┌──
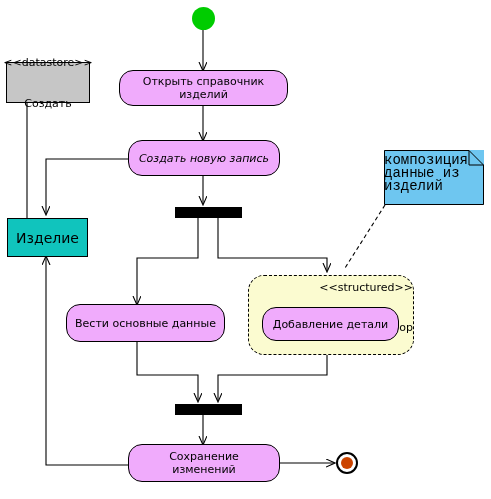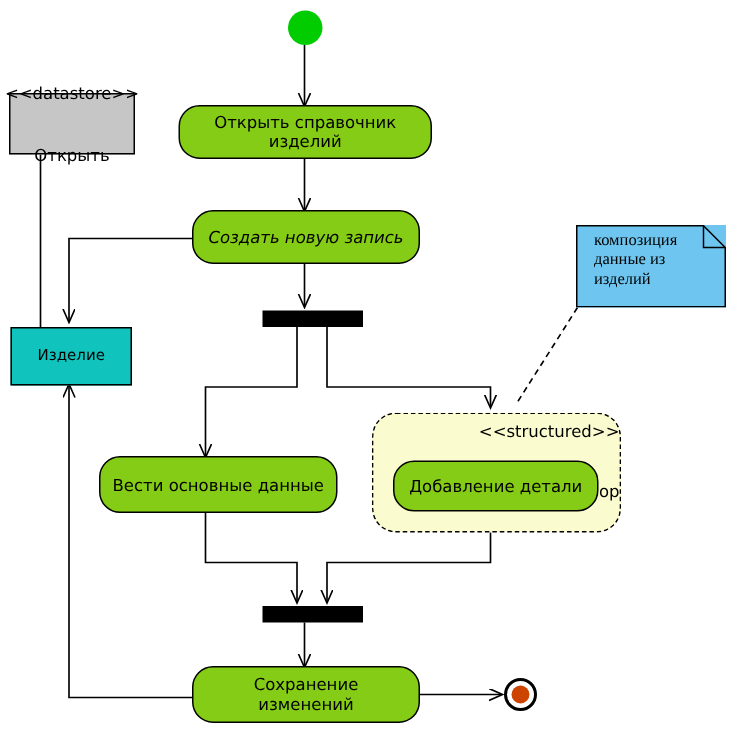--- a/index.html
+++ b/index.html
@@ -32,7 +32,7 @@
     gap: 26px;
   }
   .action-node {
-    background: #84cc16;
+    background: #f0abfc;
     border: 1px solid #000000;
     border-radius: 14px;
     color: #000000;

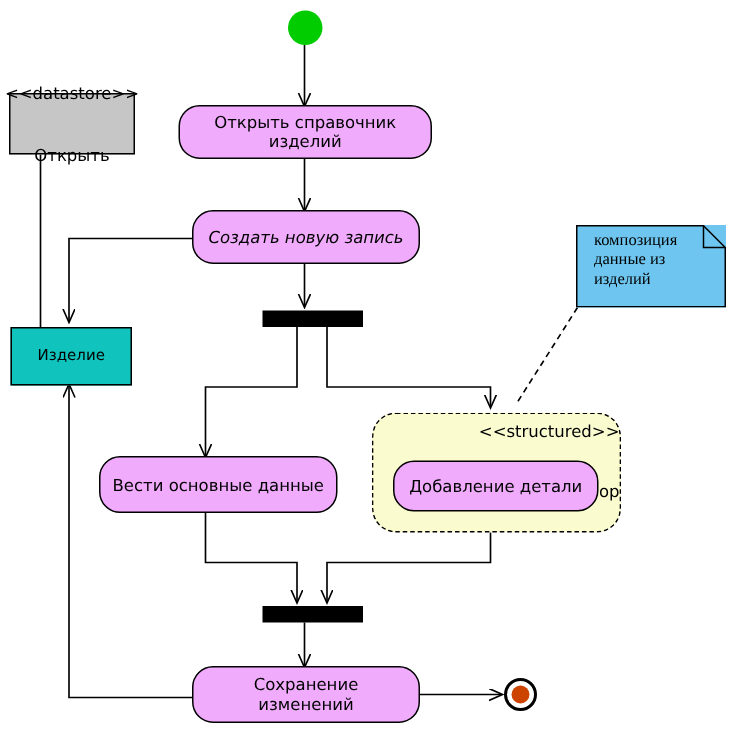--- a/index.html
+++ b/index.html
@@ -153,7 +153,7 @@
 
   <div class="node datastore-node" style="left:6px; top:62px; width:84px; height:41px;">
     <span>&lt;&lt;datastore&gt;&gt;</span>
-    <span>Открыть</span>
+    <span>Создать</span>
   </div>
 
   <div class="node action-node" style="left:119px; top:70px; width:169px; height:36px;">

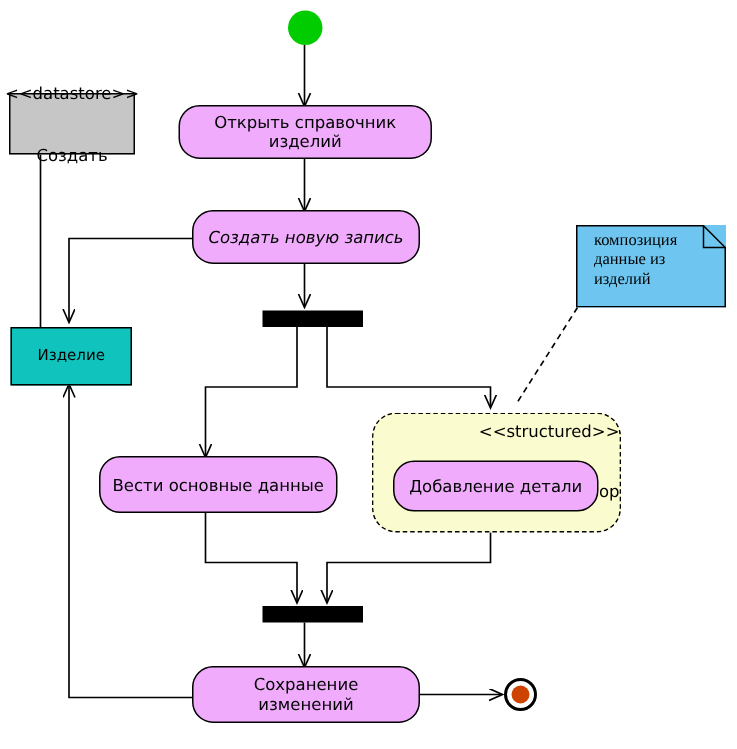--- a/index.html
+++ b/index.html
@@ -92,10 +92,10 @@
   .note-node {
     background: #6ec6f0;
     color: #000000;
-    font-family: Liberation Serif, serif;
-    font-size: 11px;
+    font-family: Liberation Mono, monospace;
+    font-size: 14px;
     line-height: 13px;
-    padding: 4px 5px 4px 12px;
+    padding: 4px 5px 4px 0;
     display: block;
     text-align: left;
   }

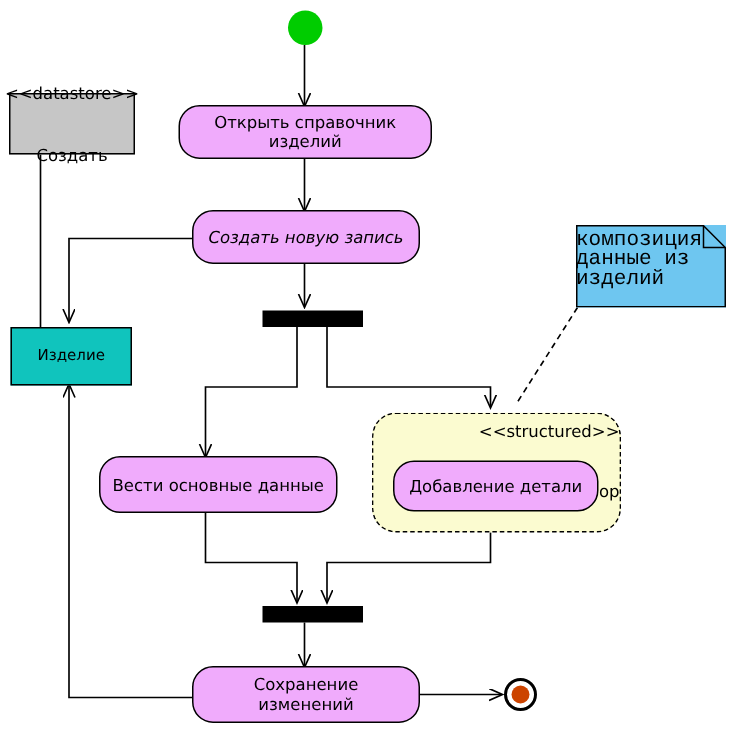--- a/index.html
+++ b/index.html
@@ -53,7 +53,7 @@
     background: #10c4bd;
     border: 1px solid #000000;
     color: #000000;
-    font-size: 10px;
+    font-size: 14px;
   }
   .loop-region {
     background: #fbfbd0;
└──
Which lines above contain the word "style"? Copy each one.

_Answer box_.
   <div class="node datastore-node" style="left:6px; top:62px; width:84px; height:41px;">
   <div class="node action-node" style="left:119px; top:70px; width:169px; height:36px;">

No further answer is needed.